(Image comparison data)

-------------------------

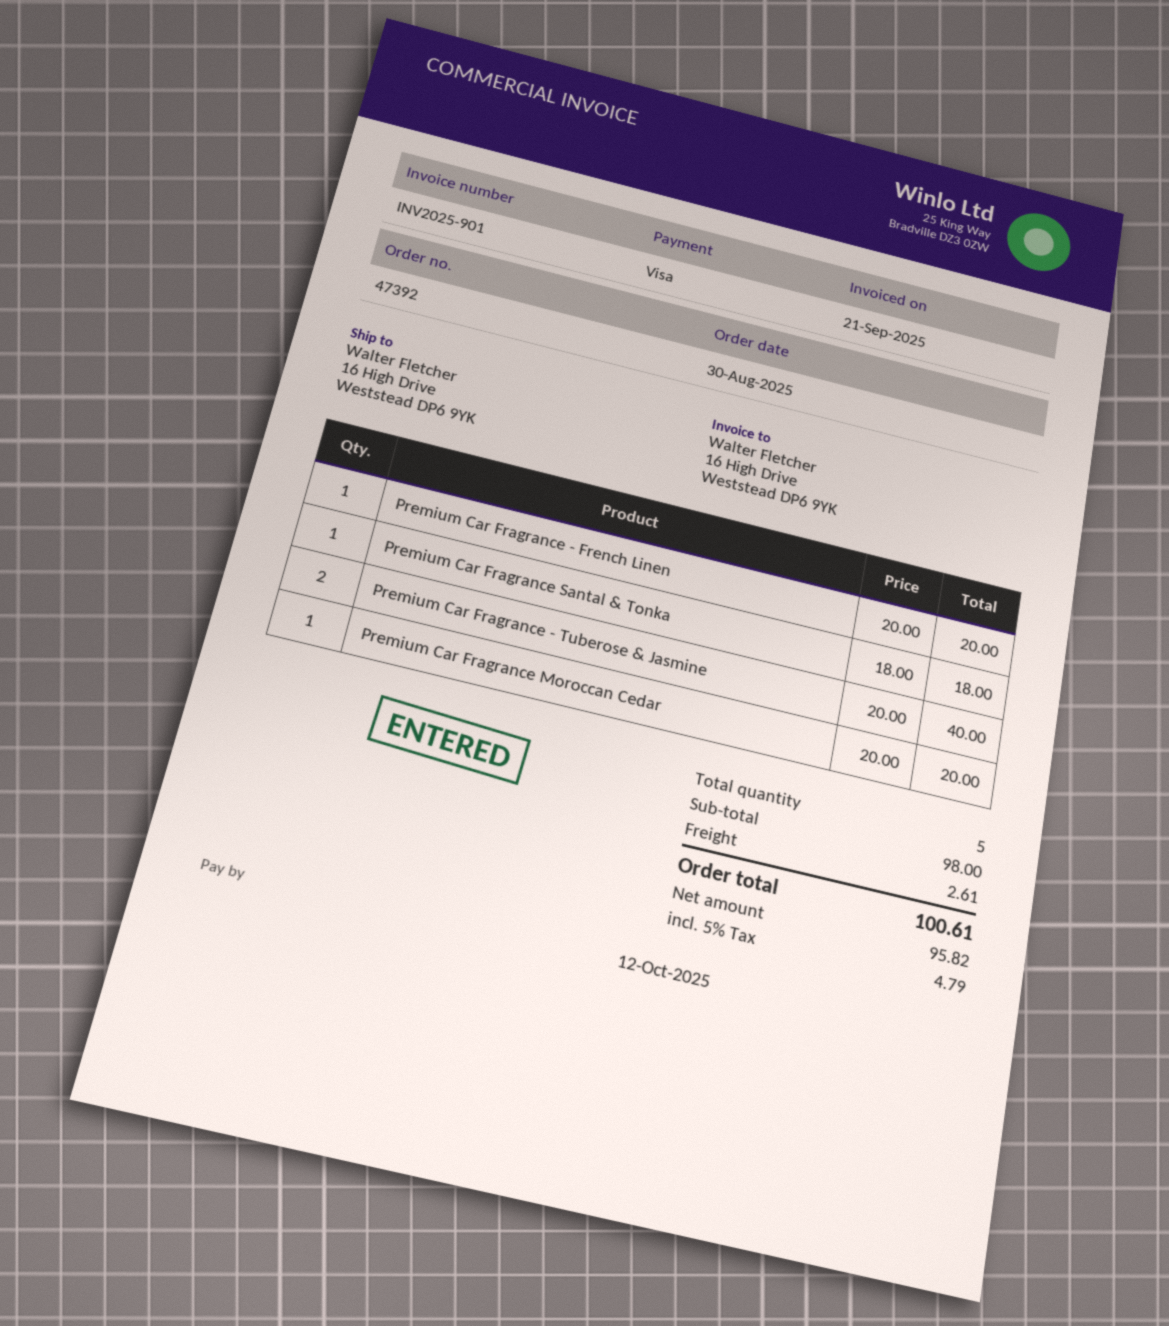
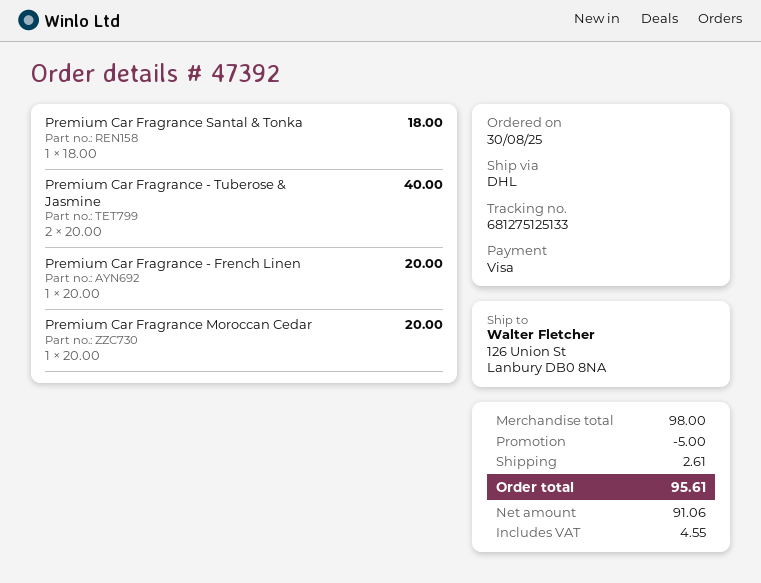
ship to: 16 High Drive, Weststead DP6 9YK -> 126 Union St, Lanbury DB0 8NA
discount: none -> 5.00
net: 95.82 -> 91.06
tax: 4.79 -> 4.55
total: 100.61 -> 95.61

-------------------------

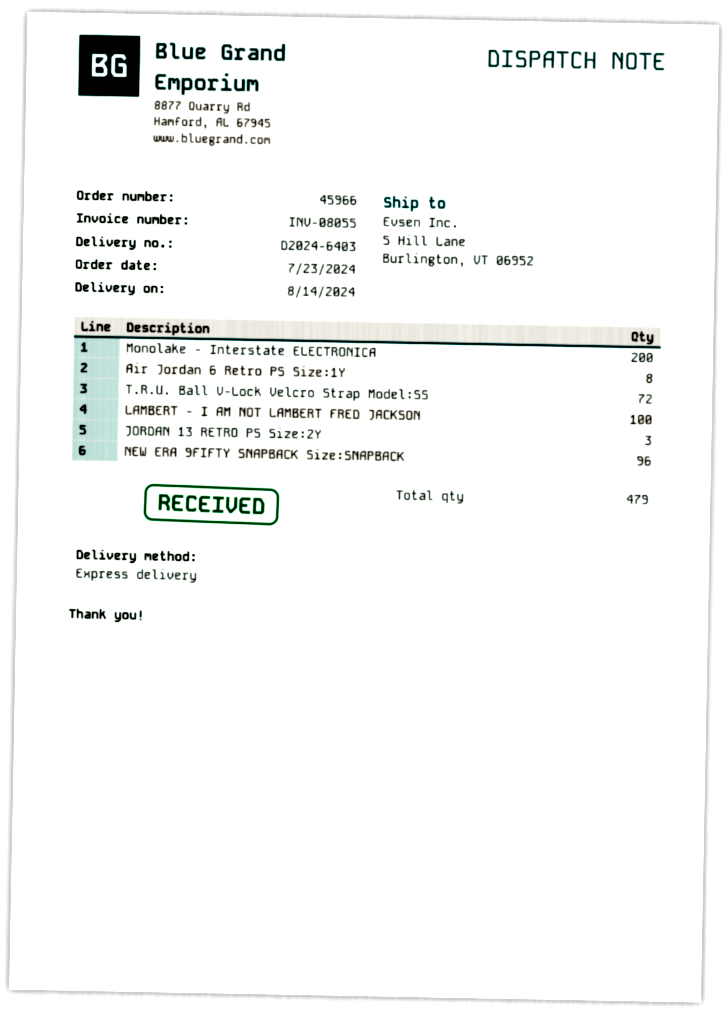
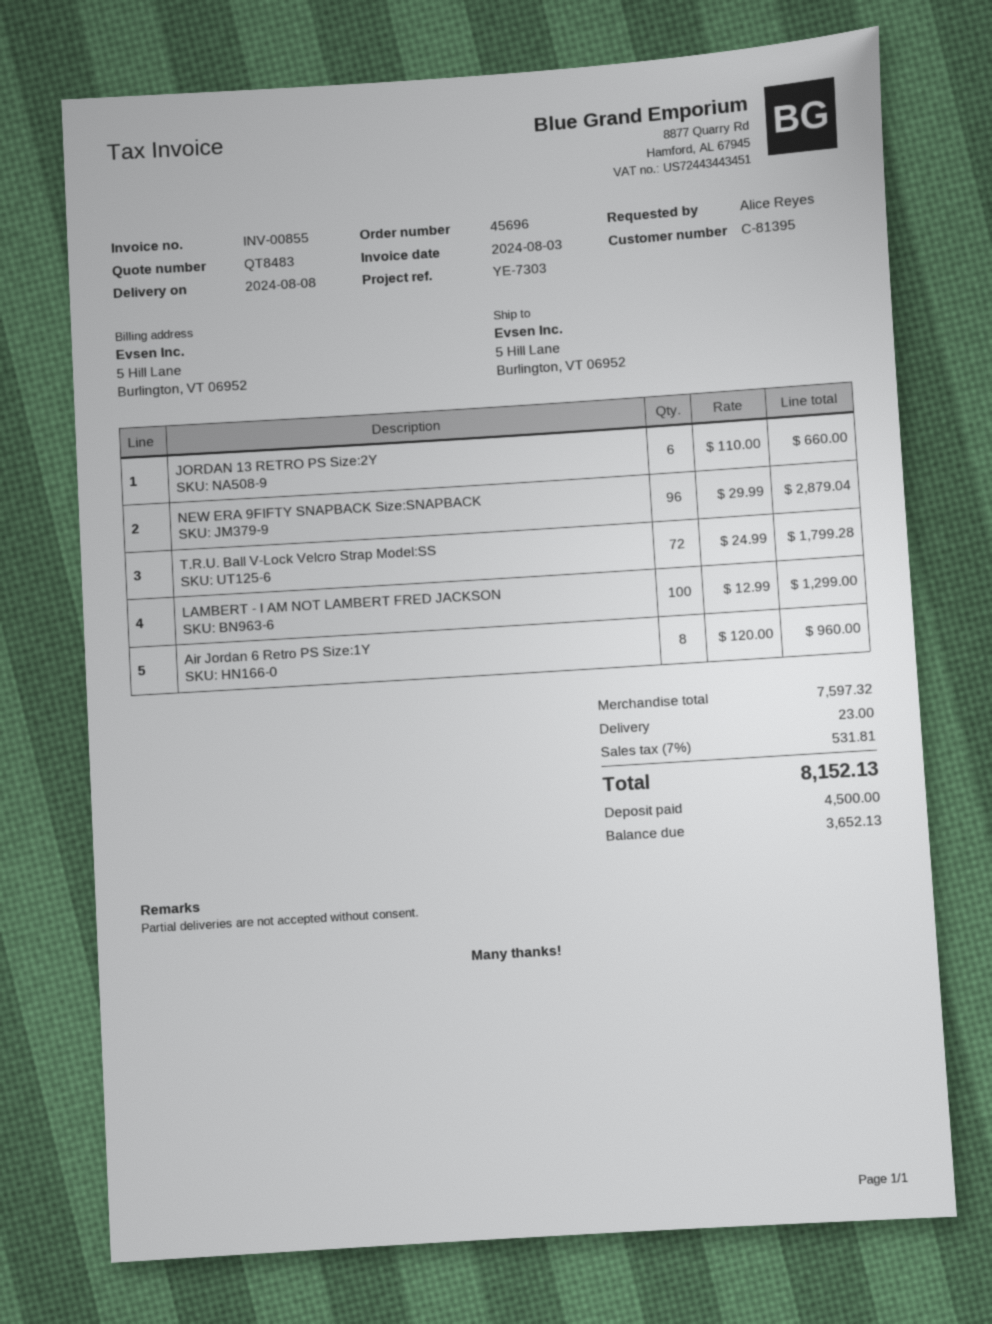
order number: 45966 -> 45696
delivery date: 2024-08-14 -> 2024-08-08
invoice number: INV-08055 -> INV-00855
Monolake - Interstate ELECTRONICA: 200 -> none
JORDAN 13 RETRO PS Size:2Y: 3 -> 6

-------------------------

• [What the task requires]: Quote the data above from the line containing "ship to: 16" to the line containing "total: 100.61 -> 95.61", inclusive, and stop.

• [Answer to the problem]:
ship to: 16 High Drive, Weststead DP6 9YK -> 126 Union St, Lanbury DB0 8NA
discount: none -> 5.00
net: 95.82 -> 91.06
tax: 4.79 -> 4.55
total: 100.61 -> 95.61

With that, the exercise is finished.